Take a cardboard paper towel roll. Stand it on its end. Balance some heavy books on top.

The tube structure can tolerate a LOT of dead weight. The WTC towers took advantage of the tube.

Now, remove the books, and lay the roll down on the floor. Put books on it. It will not support the weight, of course, that it would before. It collapses flat.

The WTC towers couldn’t “topple” like a concrete chimney does. There’s just not enough structural design present to resist THAT load in THAT direction. The top block of one tower did, indeed, topple over a bit before being obscured in smoke and debris, but it would have disintegrated at that angle whether or not it impacted the floors below.

Just for a second there, I thought this post was going to take a very disturbing turn.

A controlled demolition is what I assumed would be the only way to do it, but still leaves me with the question of how all the prep work would be done with the possibility of steel or concrete or whatever falling at anytime.

And perhaps a bigger question is who would take on the task of doing that demo work, I mean with our litigious society you can be sure their would be numerous lawsuits over every aspect of the explosion and the aftermath. Hard to imagine any insurance company willing to take on that and give the ok to set off the charges.
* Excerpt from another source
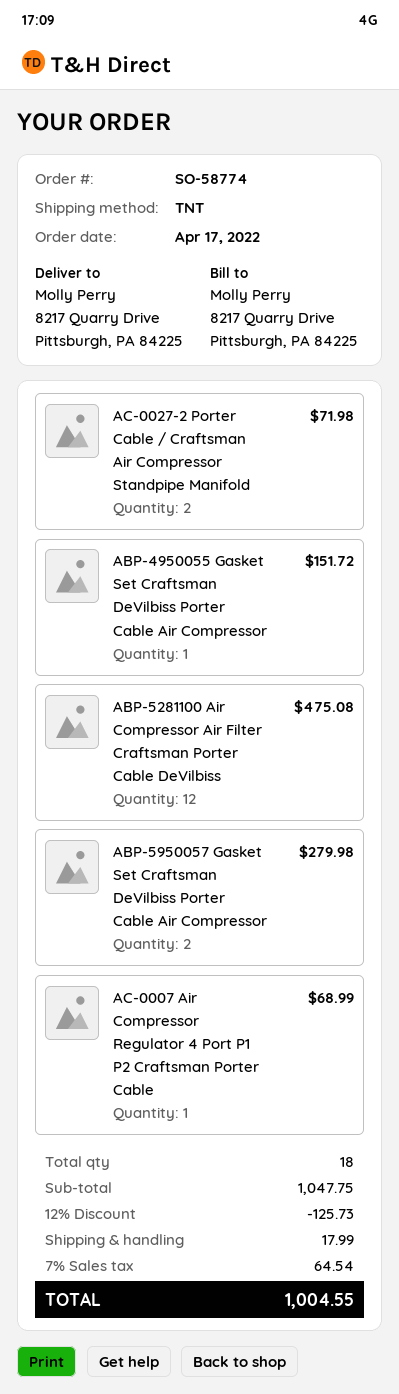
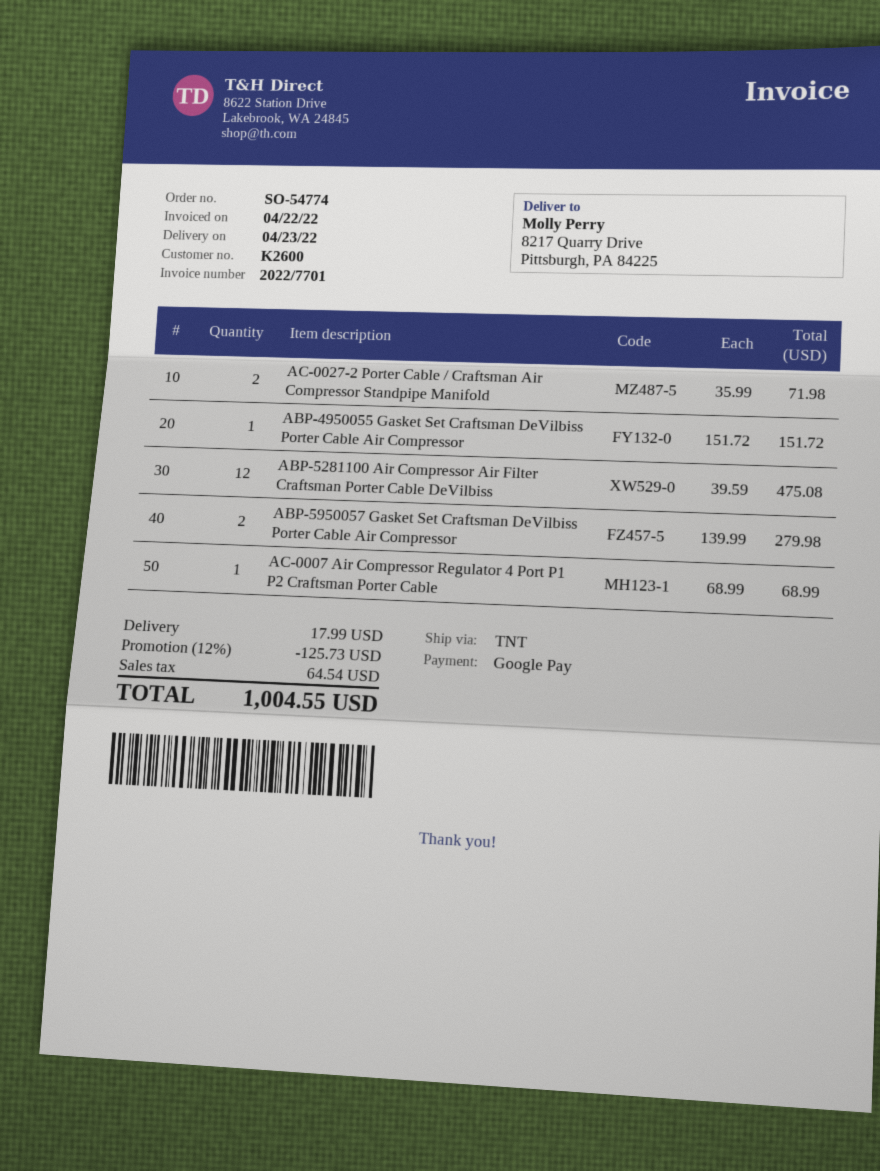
order number: SO-58774 -> SO-54774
The other problem is that a lot of the controlled demolitions you see are concrete pillar buildings. Demolition is easy - drill into the pillars, and the charges will crumble enough of the pillars to destroy the strength of the building. How easy is it to destroy structural integrity of stel I-beams?

it seemed to me from the news footage that the lean in the tower collapse was self-correcting. If one side or corner statrs to lead, that has less impact than the flat whole floor. The leading edge will be delayed until the rest of the building catches up,

The upper floors would have been removed by the use of cranes and the remainder of the buildings would have been leveled by controlled demolition.

The upper floors would be too unsafe for workers to be inside to do the prep work necessary for a controlled demolition so they would have used cranes and man-baskets with ironworkers and cutting equipment to remove large sections and lower them to street level after stabilizing it to prevent collapse.

Linear shape charge cutters are used. You attach them to the side of the beam, and when the shaped charge goes off it forces the deformable copper liner on the inner surface of the shape charge through the beam like a supersonic guillotine.

The challenge would be placing the charges on the damaged section of the building and the structurally unstable parts above it without accidentally triggering an uncontrolled collapse in the process. You’d hypothetically have a building that was damaged not quite badly enough to collapse. Judging just how far from collapse it is on its own will be tricky and very important to get right.

crane? where would they set up the crane?